When we talk about building systems that move and transform data, the conversation often revolves around Python, Java, or Scala. For a long time, I did the same. But then I started looking at the bottlenecks—the memory errors, the runtime exceptions in production, the sheer cost of compute for simple transformations. That’s when I turned my attention to Rust. Its promise of performance without sacrificing safety isn’t just for operating systems; it’s a perfect fit for the heavy, repetitive workloads in data engineering. You get the speed of C++ with guardrails that prevent entire classes of bugs.
Over time, I’ve assembled a toolkit of Rust libraries that handle the core tasks. They let me build pipelines that are fast, reliable, and surprisingly pleasant to maintain. I want to share eight of these with you, not as an abstract list, but as practical tools I reach for when I need to get real work done.
First, let’s talk about databases. If you need to talk to PostgreSQL, MySQL, SQLite, or SQL Server, SQLx is a fantastic starting point. What I like most is that it checks my SQL queries against the actual database schema at compile time. I make a typo in a column name, and my code won’t even build. This saves me from a whole category of runtime failures. It works asynchronously, which is great for handling many database connections without blocking threads.
Here’s a common pattern I use. I define a struct that represents a row from my table, and SQLx can map query results directly to it.
use sqlx::PgPool;
// This tells SQLx how to map database rows to this struct.
#[derive(sqlx::FromRow)]
struct SensorReading {
sensor_id: i32,
recorded_at: chrono::DateTime<chrono::Utc>,
temperature: f64,
}
async fn get_recent_readings(pool: &PgPool, hours: i32) -> Result<Vec<SensorReading>, sqlx::Error> {
let query = "
SELECT sensor_id, recorded_at, temperature
FROM sensor_readings
WHERE recorded_at > NOW() - INTERVAL '$1 hours'
ORDER BY recorded_at DESC
";
let readings = sqlx::query_as::<_, SensorReading>(query)
.bind(hours)
.fetch_all(pool) // Fetches all results as a vector.
.await?; // The `?` propagates errors up.
Ok(readings)
}
The .bind(hours) part safely inserts my parameter, avoiding SQL injection. The await keyword is because this is an asynchronous operation; the function yields control until the database responds. This is a clean, type-safe way to interact with SQL.

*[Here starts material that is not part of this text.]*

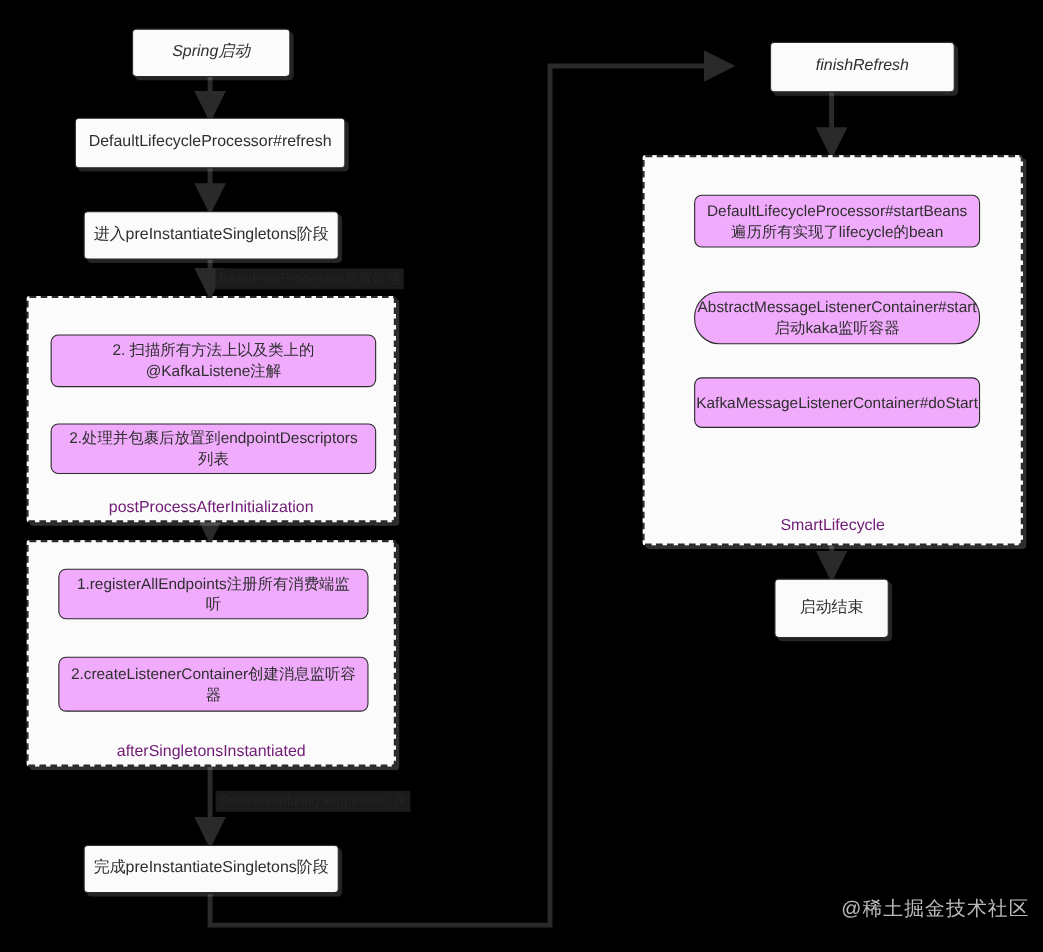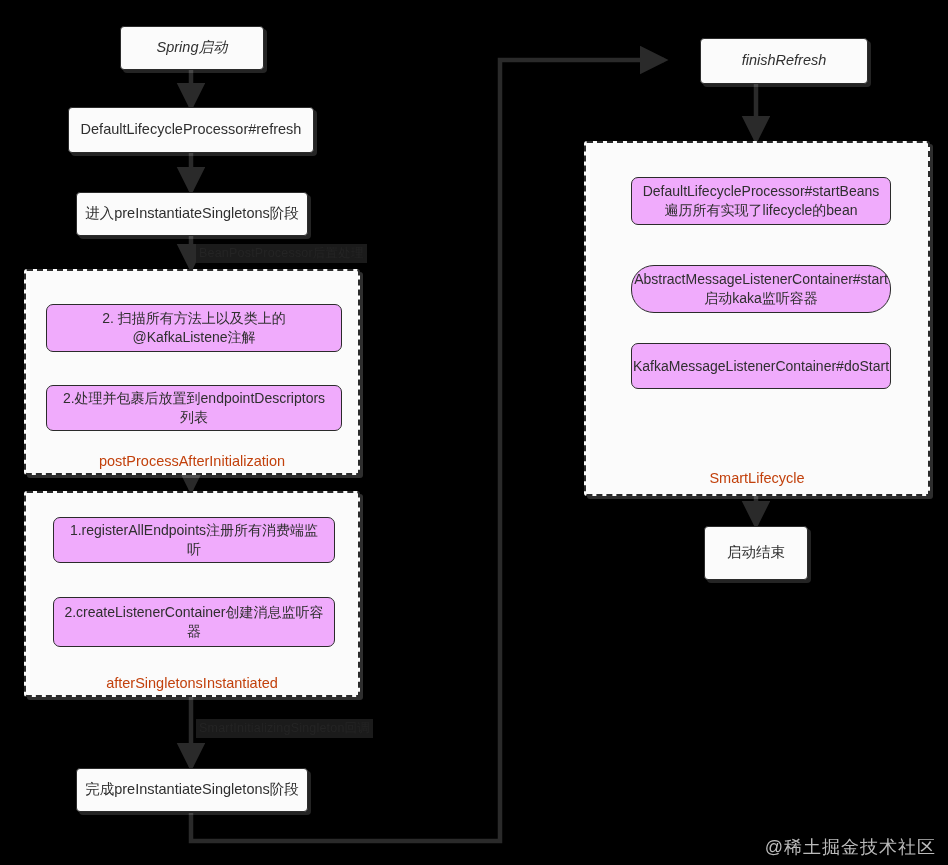"postProcessAfterInitialization" .group-label { color: #c2410c -> #701a75 }
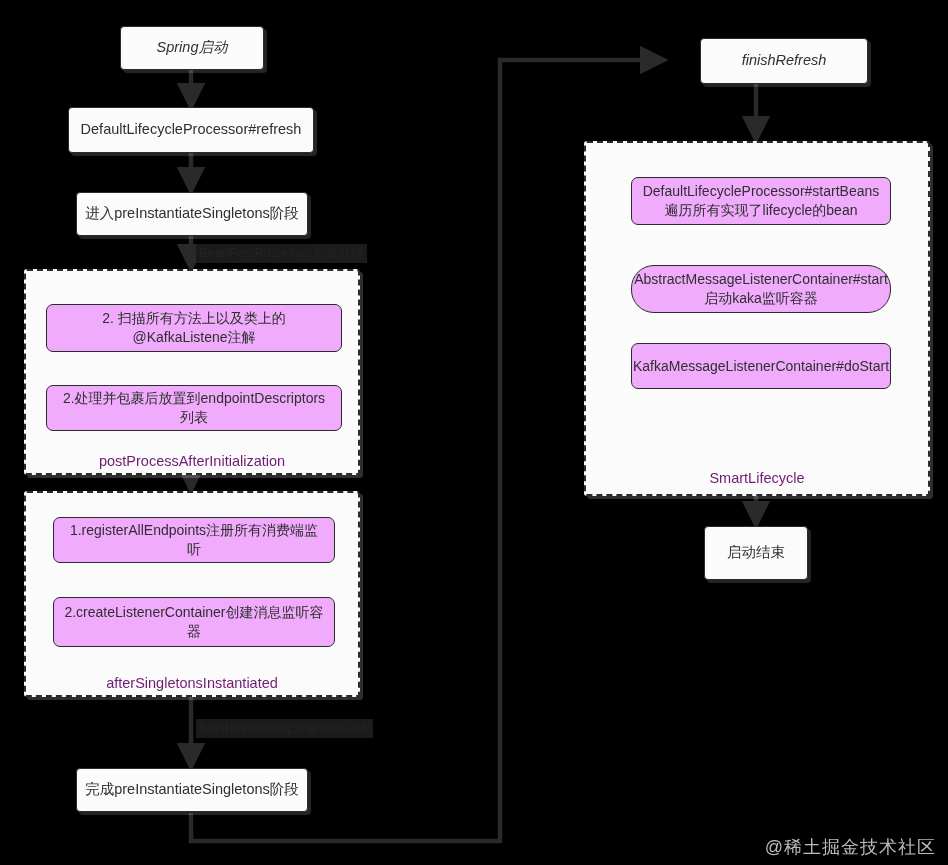"@稀土掘金技术社区" #watermark { bottom: 6px -> 27px }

Sometimes, you want more structure. You want your database tables to feel like an integral part of your Rust code. That’s where Diesel comes in. It’s a full Object-Relational Mapper (ORM) and query builder. I use it when I have complex relationships between tables or when I want to manage my database schema through Rust code. Diesel uses a separate schema file that you generate, which acts as a source of truth.
Imagine I have a blog with posts and comments. Diesel helps me model this relationship clearly.
// This is typically in a `src/schema.rs` file, auto-generated by Diesel.
diesel::table! {
posts (id) {
id -> Integer,
title -> Text,
body -> Text,
published -> Bool,
}
}
diesel::table! {
comments (id) {
id -> Integer,
post_id -> Integer,
author -> Text,
content -> Text,
}
}
// My Rust structs for the application.
#[derive(diesel::Queryable, diesel::Identifiable)]
struct Post {
id: i32,
title: String,
body: String,
published: bool,
}
#[derive(diesel::Queryable, diesel::Associations)]
#[diesel(belongs_to(Post))] // This declares the foreign key relationship.
struct Comment {
id: i32,
post_id: i32,
author: String,
content: String,
}
// A function to get all comments for a published post.
fn get_comments_for_post(
conn: &mut PgConnection,
post_title: &str
) -> QueryResult<Vec<(Comment, Post)>> {
use crate::schema::posts::dsl::{posts, published, title};
use crate::schema::comments::dsl::comments;
// This is the query builder. It's all Rust code, checked at compile time.
comments
.inner_join(posts.on(posts::id.eq(comments::post_id)))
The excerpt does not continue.